Il faut dire aussi qu'un parent de de Launay, régent de la faculté de médecine d'Angers occupait un logis à Denée et avait tout loisir de s'informer sur les allers et venues de Pierre Lancelot.

LOUIS LANCELOT ARDENT DÉFENSEUR DU ROYAUME DE FRANCE

Sur la corniche horizontale du fronton du presbytère de la  Chapelle-Saint-Laud, Louis Lancelot a gravé la date de sa construction : L'AN 1783 RG.

La mention RG pour REGNUM GALLIAE est associée à REGNUM MARIAE.
Statue de Saint-Clément, retrouvé enfoui sous le sol de La Chapelle-Saint-André des Jubeaux
Statue de Saint-Clément
retrouvé sous le sol 
de La Chapelle Saint-André des Jubeaux
Ainsi l'a voulu le roi Louis XIII qui, dans un édit officiel - accepté et confirmé par une bulle du Pape Pie XI adressée à la France fille aînée de l'église - a décidé solennellement que le Royaume de France était le Royaume de Marie.

Louis Lancelot est pour une église catholique, apostolique et romaine comme l'approuve  l'ensemble  du clergé de France au XVIII ème siècle, sous le Haut patronnage du roi Louis XVI.
Mais étant largement gagné aux idées gallicanes, Louis Lancelot n'est pas hostile dans un premier temps à l'adoption de la Constitution Civile du Clergé, elle-même d'inspiration gallicane. 
Et dans la mesure où cette Constitution va de pair avec l'instauration d'une monarchie constitutionnelle, il peut prétendre vivre pleinement en communion avec son Roi. 
Certes le Roi n'est plus roi de France, mais roi des Français. 

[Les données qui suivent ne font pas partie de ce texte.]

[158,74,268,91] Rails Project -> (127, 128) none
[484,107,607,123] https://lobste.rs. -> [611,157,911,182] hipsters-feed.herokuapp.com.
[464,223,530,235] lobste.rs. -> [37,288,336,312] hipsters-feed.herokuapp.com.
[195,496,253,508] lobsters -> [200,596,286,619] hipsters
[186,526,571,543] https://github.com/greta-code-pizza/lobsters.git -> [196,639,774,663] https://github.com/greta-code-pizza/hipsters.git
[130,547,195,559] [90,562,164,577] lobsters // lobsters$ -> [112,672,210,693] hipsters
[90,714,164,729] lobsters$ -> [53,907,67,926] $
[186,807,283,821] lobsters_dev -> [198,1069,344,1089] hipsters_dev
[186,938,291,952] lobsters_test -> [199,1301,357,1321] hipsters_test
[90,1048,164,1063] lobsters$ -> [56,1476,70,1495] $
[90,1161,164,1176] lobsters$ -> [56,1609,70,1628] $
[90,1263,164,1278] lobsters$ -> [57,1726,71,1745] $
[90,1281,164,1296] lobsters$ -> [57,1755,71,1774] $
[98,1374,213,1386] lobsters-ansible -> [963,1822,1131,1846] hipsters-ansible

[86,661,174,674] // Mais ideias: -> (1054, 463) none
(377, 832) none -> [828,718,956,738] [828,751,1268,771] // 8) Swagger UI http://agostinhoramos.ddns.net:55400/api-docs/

Pour Louis Lancelot cette différence n'est pas anodine. 
Elle est même d'importance, mais il faut toutefois savoir composer pour sauver l'unité et la solidarité de la Nation et du peuple de France. 

En définitive on peut être catholique et royaliste dans le cadre d'une monarchie constitutionnelle décrétée et effectivement appliquée. 
Mais si la personne même du Roi est contestée, alors l'adhésion à cette construction est impossible.
Louis Lancelot en tire la  conclusion, et aidé en cela par son frère Pierre, il rejoint le camp des réfractaires, ce qui lui vaut le bannissement en Espagne.